Iraq, which remains under sanctions resulting from the 1990-1 Persian Gulf War, verbally confirmed yesterday its intentions to resume exports "as soon as logistics are all in place." Iraqi oil exports are allowed only under the UN-sanctioned oil-for-food program. Exports have fluctuated considerably, with drops occurring every six months in conjunction with the renewal of the program.
Because members of the UN Security Council were unable to come to an agreement on potential sanction revisions before the oil-for-food program's June rollover date, the program was renewed for only one month instead of the normal six months, prompting Iraq to halt all UN-sanctioned exports. The U.S. and the United Kingdom initiated efforts to revise sanctions in the spring.
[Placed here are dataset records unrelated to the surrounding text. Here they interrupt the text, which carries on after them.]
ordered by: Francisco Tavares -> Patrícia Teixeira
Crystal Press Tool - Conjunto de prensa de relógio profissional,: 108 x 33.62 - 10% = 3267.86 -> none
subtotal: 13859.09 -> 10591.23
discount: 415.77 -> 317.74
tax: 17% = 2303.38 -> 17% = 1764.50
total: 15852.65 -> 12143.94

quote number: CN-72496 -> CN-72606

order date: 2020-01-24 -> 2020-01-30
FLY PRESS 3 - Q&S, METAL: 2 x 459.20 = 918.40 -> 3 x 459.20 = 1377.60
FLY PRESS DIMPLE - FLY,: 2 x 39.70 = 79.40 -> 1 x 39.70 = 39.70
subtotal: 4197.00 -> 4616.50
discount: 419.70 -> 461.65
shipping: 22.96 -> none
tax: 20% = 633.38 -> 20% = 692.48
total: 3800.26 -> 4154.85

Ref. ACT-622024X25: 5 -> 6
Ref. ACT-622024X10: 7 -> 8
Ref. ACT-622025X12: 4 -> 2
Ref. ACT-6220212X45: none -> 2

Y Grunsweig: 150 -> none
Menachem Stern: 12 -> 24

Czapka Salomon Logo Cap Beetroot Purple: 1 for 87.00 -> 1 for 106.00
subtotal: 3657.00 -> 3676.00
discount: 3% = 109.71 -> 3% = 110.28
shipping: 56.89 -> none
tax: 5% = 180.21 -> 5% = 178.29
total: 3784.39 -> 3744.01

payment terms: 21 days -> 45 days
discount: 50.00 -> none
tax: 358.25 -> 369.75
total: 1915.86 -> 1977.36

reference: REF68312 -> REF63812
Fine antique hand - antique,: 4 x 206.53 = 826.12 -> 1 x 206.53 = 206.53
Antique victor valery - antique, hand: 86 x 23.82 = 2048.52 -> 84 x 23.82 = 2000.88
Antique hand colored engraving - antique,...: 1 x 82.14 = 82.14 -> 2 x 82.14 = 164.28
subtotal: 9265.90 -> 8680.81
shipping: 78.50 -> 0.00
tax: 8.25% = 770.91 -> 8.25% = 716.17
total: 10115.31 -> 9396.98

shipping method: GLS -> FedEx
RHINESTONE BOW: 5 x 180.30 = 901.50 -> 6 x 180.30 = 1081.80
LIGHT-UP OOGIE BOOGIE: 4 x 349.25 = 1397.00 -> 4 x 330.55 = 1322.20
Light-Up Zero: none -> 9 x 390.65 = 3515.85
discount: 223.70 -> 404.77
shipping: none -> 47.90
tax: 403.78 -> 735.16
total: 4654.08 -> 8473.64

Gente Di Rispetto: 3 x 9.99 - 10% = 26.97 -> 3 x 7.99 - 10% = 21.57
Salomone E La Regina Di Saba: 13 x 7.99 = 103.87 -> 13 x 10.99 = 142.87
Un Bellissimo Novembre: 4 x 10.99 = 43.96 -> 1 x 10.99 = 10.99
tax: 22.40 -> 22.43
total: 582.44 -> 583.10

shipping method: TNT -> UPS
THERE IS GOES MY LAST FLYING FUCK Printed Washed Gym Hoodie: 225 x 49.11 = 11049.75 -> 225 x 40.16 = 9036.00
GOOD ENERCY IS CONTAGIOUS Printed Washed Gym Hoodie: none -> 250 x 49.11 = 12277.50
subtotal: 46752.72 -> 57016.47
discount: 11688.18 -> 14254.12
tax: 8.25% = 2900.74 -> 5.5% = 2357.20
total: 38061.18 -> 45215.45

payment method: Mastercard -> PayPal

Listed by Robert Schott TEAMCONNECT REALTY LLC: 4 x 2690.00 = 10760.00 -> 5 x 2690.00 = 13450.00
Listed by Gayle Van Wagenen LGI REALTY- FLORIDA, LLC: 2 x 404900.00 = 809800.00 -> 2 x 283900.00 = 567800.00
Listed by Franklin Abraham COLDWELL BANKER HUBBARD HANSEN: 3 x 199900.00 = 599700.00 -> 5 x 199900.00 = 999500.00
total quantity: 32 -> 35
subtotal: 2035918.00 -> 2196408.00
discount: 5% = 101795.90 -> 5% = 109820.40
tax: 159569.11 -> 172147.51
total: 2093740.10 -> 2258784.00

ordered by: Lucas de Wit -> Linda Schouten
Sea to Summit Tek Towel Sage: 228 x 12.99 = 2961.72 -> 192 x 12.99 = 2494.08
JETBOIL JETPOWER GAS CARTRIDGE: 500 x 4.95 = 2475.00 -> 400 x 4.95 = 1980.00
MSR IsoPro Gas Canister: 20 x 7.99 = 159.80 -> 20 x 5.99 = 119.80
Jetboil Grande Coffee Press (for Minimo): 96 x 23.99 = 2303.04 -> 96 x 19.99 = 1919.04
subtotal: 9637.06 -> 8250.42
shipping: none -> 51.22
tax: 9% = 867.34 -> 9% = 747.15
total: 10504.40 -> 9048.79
No decisions have been made regarding sanction revisions, with Security Council members still in disagreement. On July 3, the UN rolled over the oil-for-food program until November 30, the program's regularly scheduled renewal date.
According to the U.S. Dept. of Energy, suspicions continue that Iraq is illegally exporting oil outside the oil-for-food program, and halting these exports was a major aim of the U.S. and U.K. in their efforts to revise sanctions. Iraq and neighboring Syria are connected by the Kirkuk-Banias pipeline, which had been dormant but now is suspected to be transporting Iraqi oil to Syria.
Syria's oil exports have exceeded the amount of domestic oil available for export by as much as 150,000 barrels per day in recent months. Syria has faced oil reserve depletion and declining production since the mid-1990s, implying that Syrian production cannot account for the recent surge in exports.